Author: Maren Niehoff
Publisher: BRILL
Published: 2012-03-06
Total Pages: 383
ISBN-13: 9004221344
DOWNLOAD EBOOK →The present collection of articles brings together scholars from different fields and offers pioneering essays on the Alexandrian scholia, Philo, Platonic thinkers and the rabbis, which cross traditional boundaries and interpret Biblical and Homeric readers in light of each other.
Author: Stanley Harstine
Publisher: Bloomsbury Publishing
Published: 2002-10-01
Total Pages: 209
ISBN-13: 0567047598
DOWNLOAD EBOOK →Did first century Mediterranean readers of the Fourth Gospel have comparable literary examples to inform their comprehension of Moses as a character? In addressing this question, Harstine's study falls into two parts. The first is an analysis of the character Moses as utilized in the text of the Fourth Gospel.
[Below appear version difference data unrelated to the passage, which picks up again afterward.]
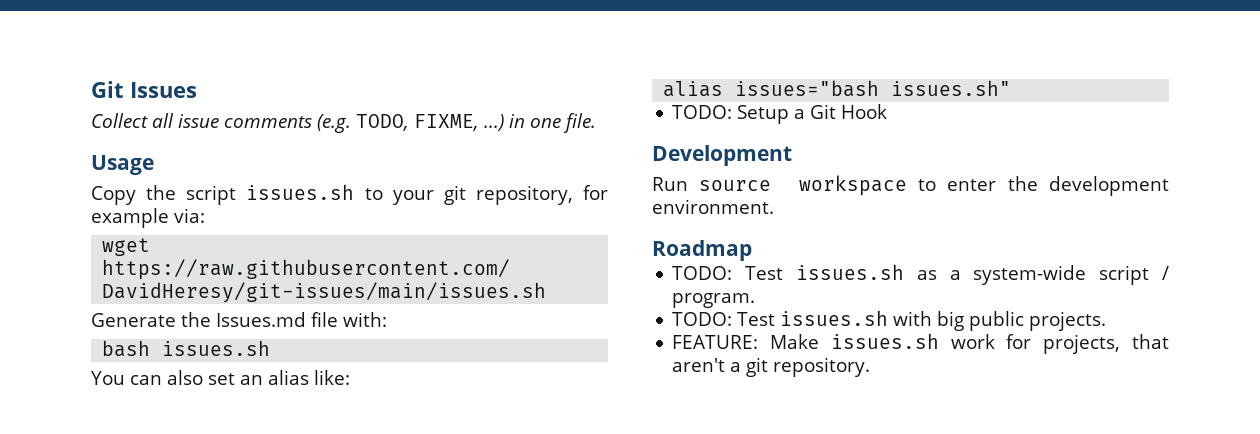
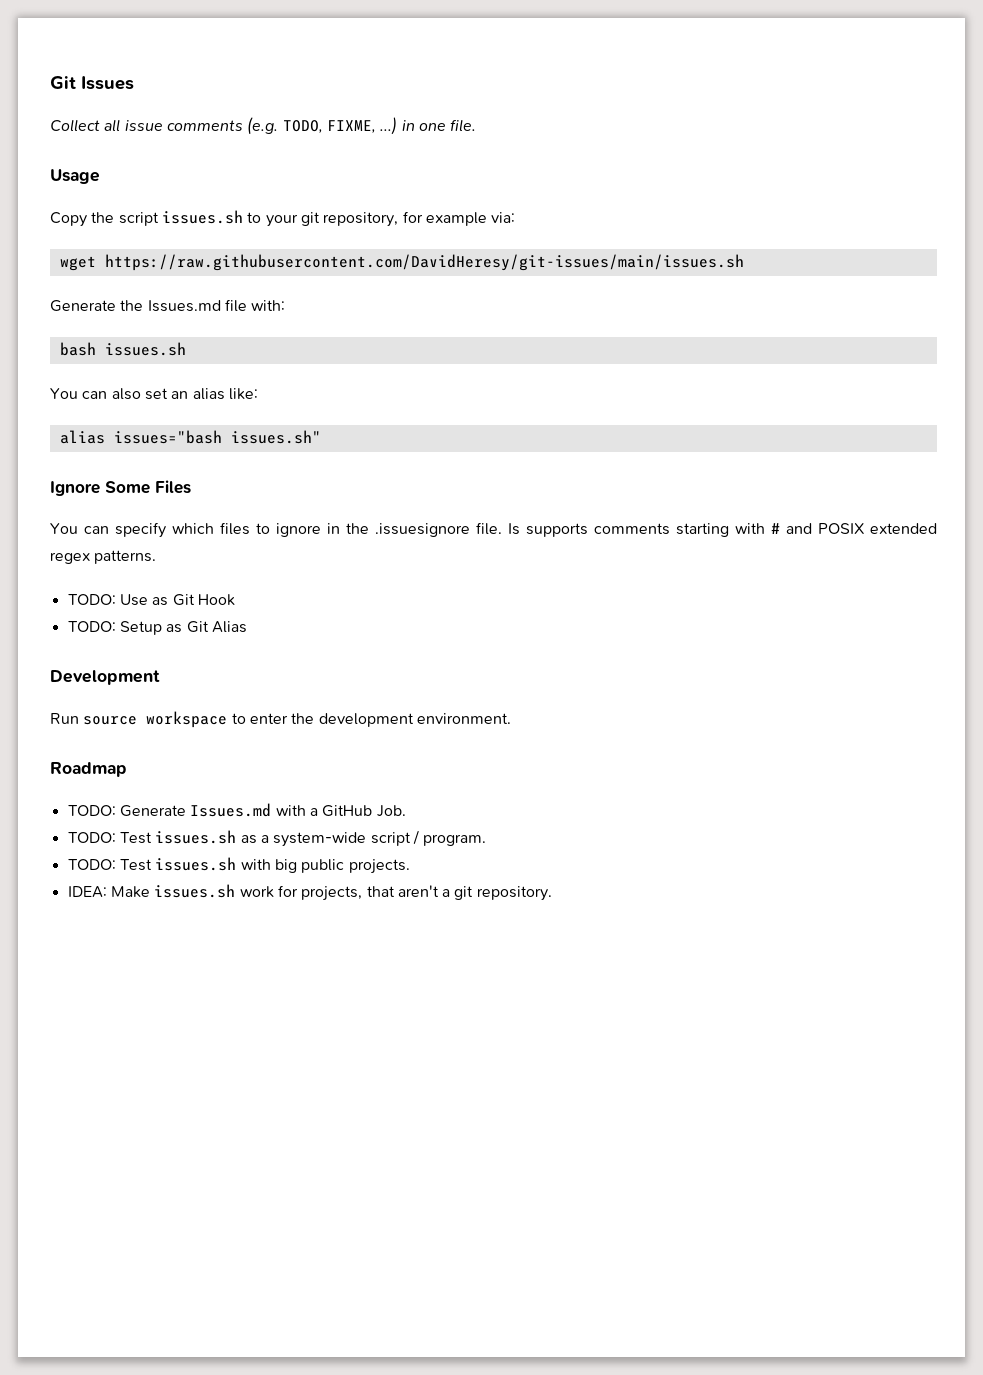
(1012, 88) none -> [50,480,191,496] [50,522,937,538] [50,550,157,564] [67,594,235,606] // Ignore Some Files // You can specify which files to ignore in the .issuesignore file. Is supports comments starting with # and POSIX extended regex patterns. // TODO: Use as Git Hook
[794,104,888,119] a Git Hook -> [166,621,247,633] as Git Alias
(752, 250) none -> [67,803,406,817] // TODO: Generate Issues.md with a GitHub Job.
[672,335,759,349] FEATURE: -> [67,886,107,898] IDEA:

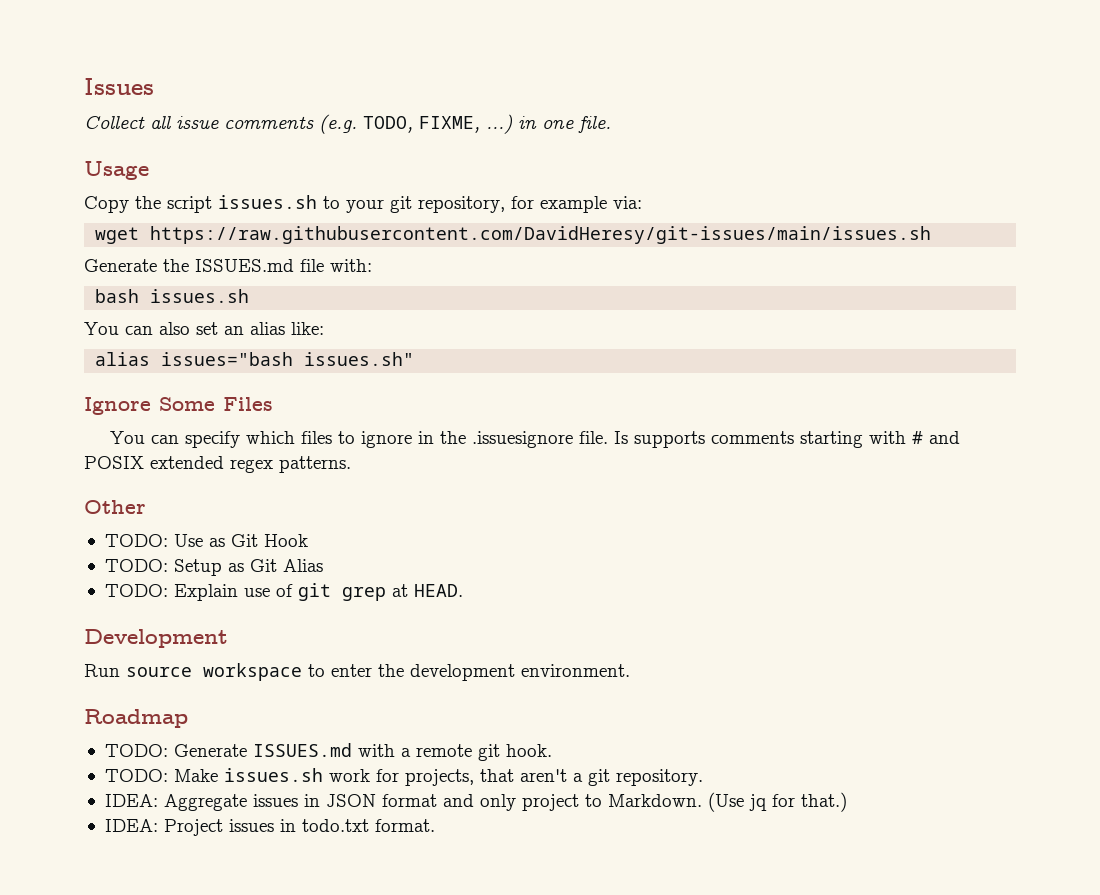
[50,76,76,89] Git -> (84, 86) none
[147,300,221,312] Issues.md -> [195,259,294,272] ISSUES.md
(157, 557) none -> [84,500,146,514] // Other
(247, 627) none -> [104,583,463,601] // TODO: Explain use of git grep at HEAD.
[190,803,272,817] Issues.md -> [252,743,352,757] ISSUES.md
[322,805,406,817] [67,830,487,847] [67,857,410,874] [67,886,107,898] GitHub Job. // TODO: Test issues.sh as a system-wide script / program. // TODO: Test issues.sh with big public projects. // IDEA: -> [415,744,552,761] [104,769,168,782] remote git hook. // TODO:
(552, 893) none -> [104,792,847,812] [104,819,435,836] // IDEA: Aggregate issues in JSON format and only project to Markdown. (Use jq for that.) // IDEA: Project issues in todo.txt format.

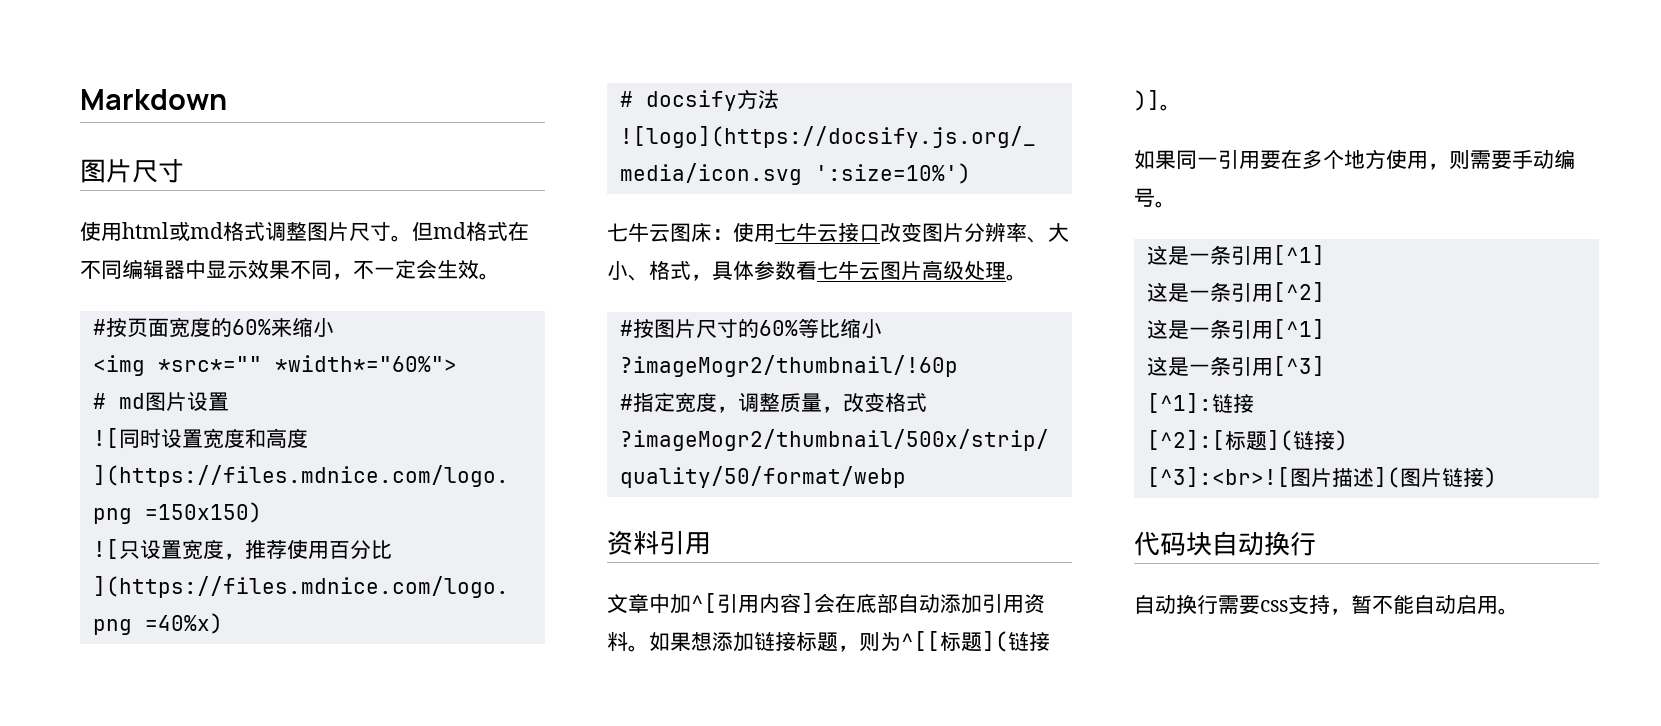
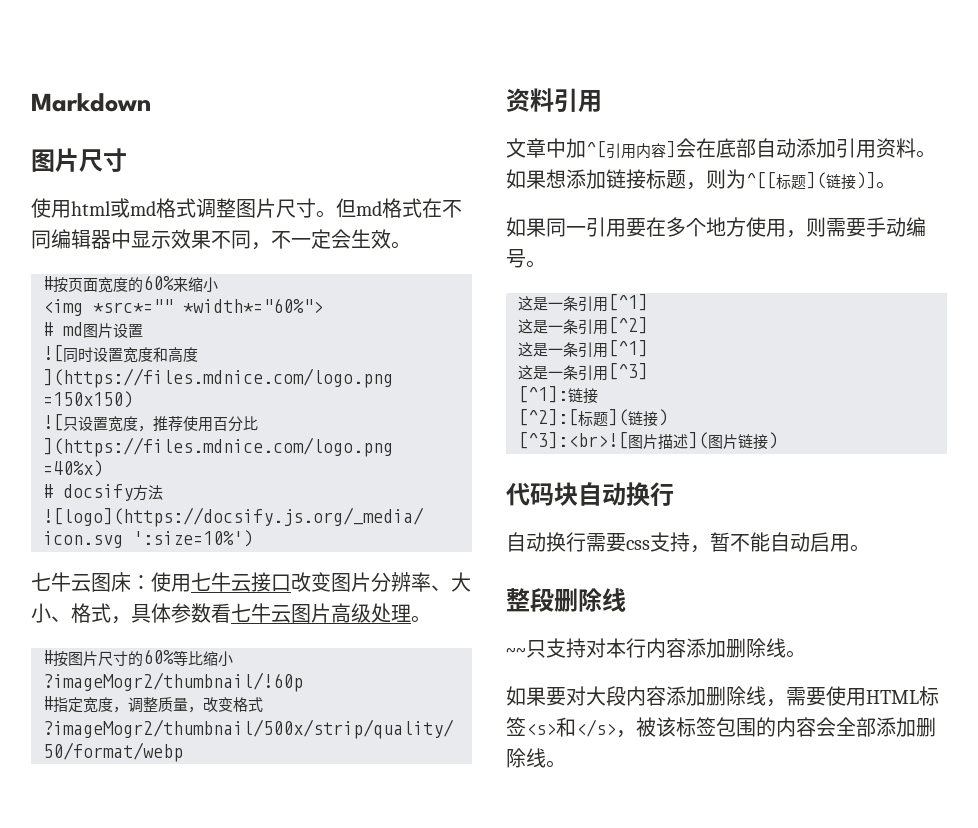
(1519, 611) none -> [506,588,626,612] [506,638,806,658] [506,686,939,707] [506,717,936,738] [506,748,566,768] // 整段删除线 // ~~只支持对本行内容添加删除线。 // 如果要对大段内容添加删除线，需要使用HTML标签<s>和</s>，被该标签包围的内容会全部添加删除线。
The second is an examination of other Hellenistic narrative texts, in which the character of Homer is also considered, as another important legendary figure with whom the readers of the Fourth Gospel would have been familiar.
Author: Barbara Graziosi
Publisher: Cambridge University Press
Published: 2002-04-25
Total Pages: 308
ISBN-13: 9780521809665
DOWNLOAD EBOOK →Explores the ancient reception of the Homeric poems and its relation to modern approaches.
Author:
Publisher: BRILL
Published: 2012-03-06
Total Pages: 382
ISBN-13: 9004226117
DOWNLOAD EBOOK →Thus far intepretations of Homer and the Bible have largely been studied in isolation even though both texts became foundational for Western civilisation and were often commented upon in the same cultural context. The present collection of articles redresses this imbalance by bringing together scholars from different fields and offering prioneering essays, which cross traditional boundaries and interpret Biblical and Homeric interpreters in light of each other. The picture which emerges from these studies in highly complex: Greek, Jewish and Christian readers were concerned with similar literary and religious questions, often defining their own position in dialogue with others. Special attention is given to three central corpora: the Alexandrian scholia, Philo, Platonic writers of the Imperial Age, rabbinic exegesis.
Author: M. I. Finley
Publisher: New York Review of Books
Published: 2002-09-30
Total Pages: 235
ISBN-13: 1590170172
DOWNLOAD EBOOK →The World of Odysseus is a concise and penetrating account of the society that gave birth to the Iliad and the Odyssey--a book that provides a vivid picture of the Greek Dark Ages, its men and women, works and days, morals and values. Long celebrated as a pathbreaking achievement in the social history of the ancient world, M.I. Finley's brilliant study remains, as classicist Bernard Knox notes in his introduction to this new edition, "as indispensable to the professional as it is accessible to the general reader"--a fundamental companion for students of Homer and Homeric Greece.